December 12, 2023Enhancing Data Governance: Optimizing the Fusion of AtScale Semantic Layer and Alation Data Intelligence Platform
Dave Langer founded Dave on Data, where he delivers training designed for any professional to develop data analysis skills. Over the years, Dave has trained thousands of professionals. Previously, Dave delivered insights that drove business strategy at Schedulicity, Data Science Dojo, and Microsoft. Follow Dave on LinkedIn.
Empowering Excel Analysts
Welcome to the fourth in a series of blog posts showing how AtScale empowers Microsoft Excel users to conduct powerful data analyses.
This blog series is specifically designed for professionals who use Excel. As such, the following principles will guide this blog series:
- The primary focus will be analyzing data using Excel PivotTables.
- Technical details not related to Microsoft Excel will be kept to a minimum.
- Helping Excel PivotTable users learn new features to assist with data analysis.
Throughout this blog series, I will use the term “Excel Analyst” to refer to any professional who analyzes data using Excel PivotTables.
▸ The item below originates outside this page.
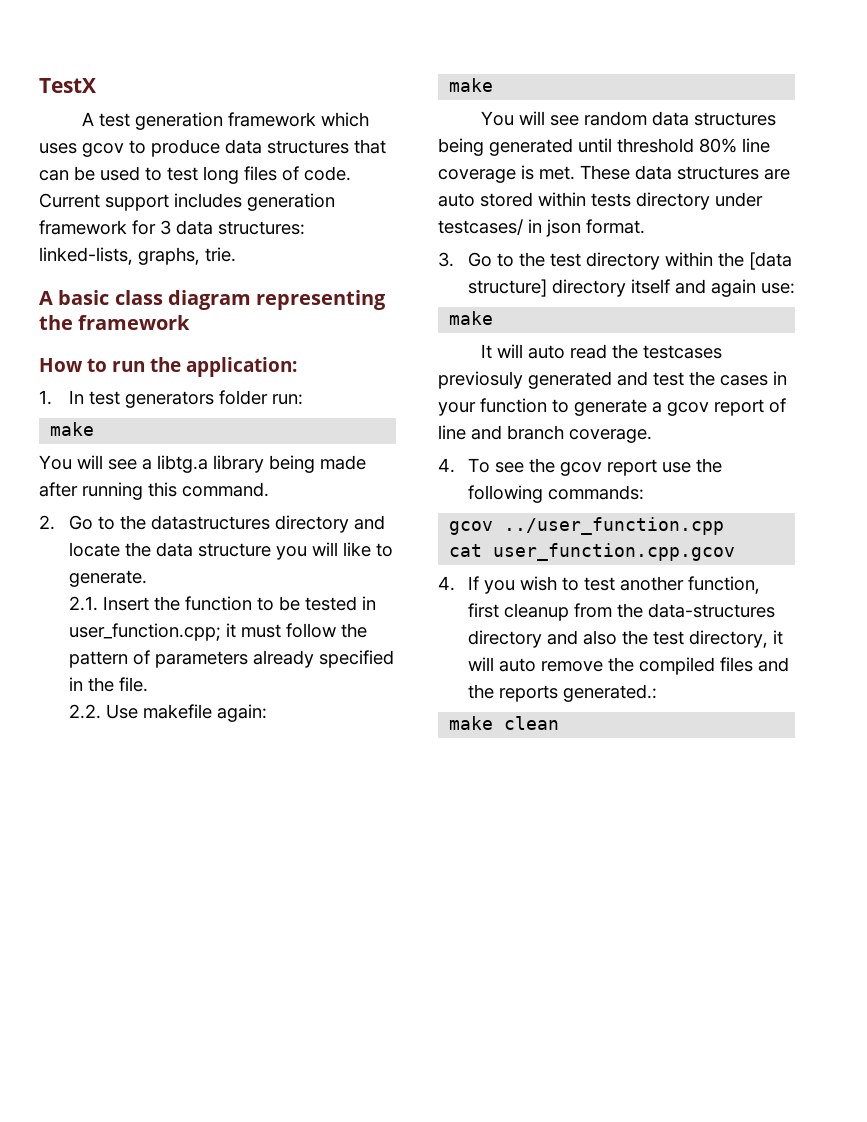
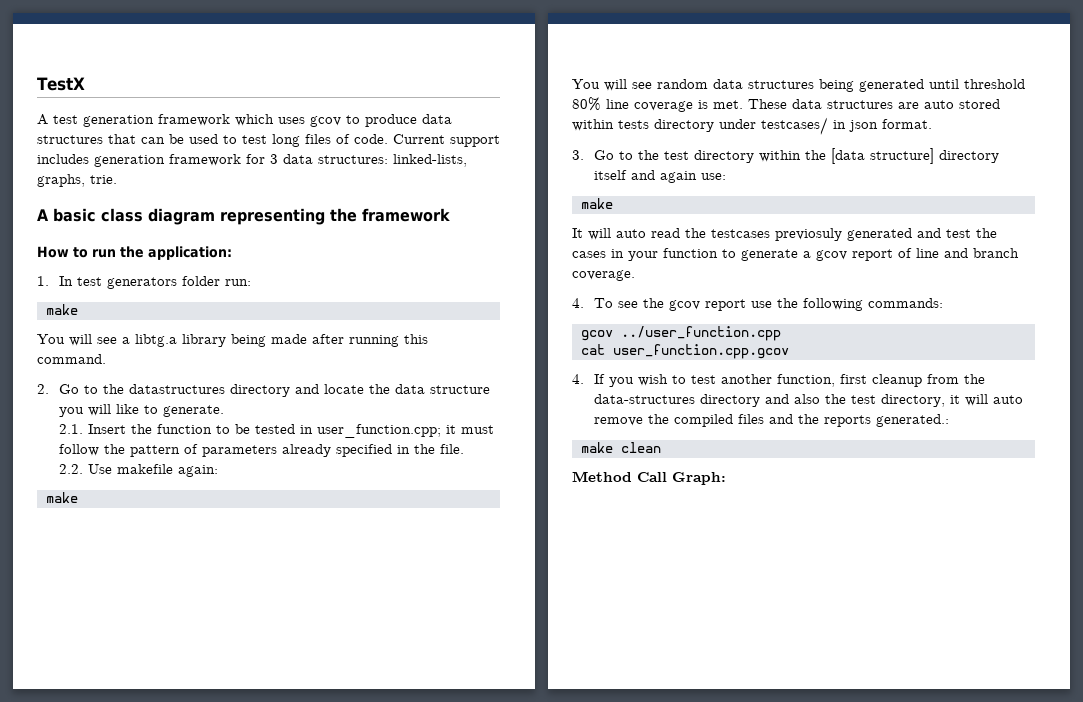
+ Method Call Graph:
In my experience, the population of Excel Analysts is easily 100+ million professionals worldwide. The goal of this blog series is to help as many of these professionals as possible to achieve more. In this analysis, I use the AtScale Semantic Layer Platform to connect my Excel PivotTables to live cloud data to do high-performing, real-time analysis without any data extraction. Read on to learn how to use Excel PivotTables to perform categorical analysis with real-time data without any data extraction.
The Scenario So Far
For a complete description of the hypothetical scenario used in this blog series and for some data background, check out the Part 1 blog post.
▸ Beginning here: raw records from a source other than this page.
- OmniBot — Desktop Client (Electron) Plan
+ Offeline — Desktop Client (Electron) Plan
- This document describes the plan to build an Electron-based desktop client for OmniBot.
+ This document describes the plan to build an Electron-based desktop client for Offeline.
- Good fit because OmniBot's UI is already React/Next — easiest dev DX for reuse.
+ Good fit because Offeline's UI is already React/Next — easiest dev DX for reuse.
In Part 2 of the series, you began analyzing the Average Order Value (AOV) key performance indicator (KPI) over the past few years.
Part 3 of the series analyzes how the typical amount of Internet sales has changed over the years.
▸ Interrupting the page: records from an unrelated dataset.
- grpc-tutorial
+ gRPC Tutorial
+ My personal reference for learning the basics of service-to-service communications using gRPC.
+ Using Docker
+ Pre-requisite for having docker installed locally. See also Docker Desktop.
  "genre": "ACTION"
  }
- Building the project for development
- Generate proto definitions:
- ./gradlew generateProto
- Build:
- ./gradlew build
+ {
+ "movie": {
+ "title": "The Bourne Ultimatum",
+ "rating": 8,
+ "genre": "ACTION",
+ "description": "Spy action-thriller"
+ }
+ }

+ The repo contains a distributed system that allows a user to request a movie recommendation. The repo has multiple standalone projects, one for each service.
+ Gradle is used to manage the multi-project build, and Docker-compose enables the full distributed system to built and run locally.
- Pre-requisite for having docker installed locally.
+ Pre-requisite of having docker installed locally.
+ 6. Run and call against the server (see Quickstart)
At this point, you’re not ready to report any findings to the Director of e-commerce (your boss’s boss).
The next step in the analysis is to slice and dice the data for further insights using the dimensions (i.e., categorical data) provided by the AtScale data model built by the IT department.
Configuring the PivotTable
Using an AtScale data model makes rapidly analyzing data very straightforward because the data model guides configuring your PivotTables:
- Dimensions are used for the rows, columns, and filters of your PivotTables.
- Measures are used for the values of your PivotTables.
This blog post will illustrate rapidly analyzing Internet sales data by changing the dimensions and measures used.
As covered in previous blog posts in this series, the performance of Internet sales has changed substantially over the years.
One insight was that introducing two new product lines appears to be associated with a rapid rise in total Internet sales and a rapid decrease in the average order value (AOV) key performance indicator (KPI).
Both time and product lines are dimensions in the AtScale data model so that the first analysis will use a combination of these dimensions.
As will be shown later in this blog post, this PivotTable configuration will be beneficial for analyzing Internet sales over time by interacting with various categories.
Adding a Measure
As there is a direct association between the volume of Internet orders and total revenue, a logical first measure to analyze is order quantities.
The PivotTable now looks like the following.
From a previous analysis, you’ve learned that the Product Line categories are mapped as follows:
- M – All products related to mountain bicycles (e.g., complete bikes, parts, accessories, etc.).
- R – All products related to road bicycles.
- S – Miscellaneous products unrelated to bicycles (e.g., gloves and shirts).
- T – All products related to touring bicycles.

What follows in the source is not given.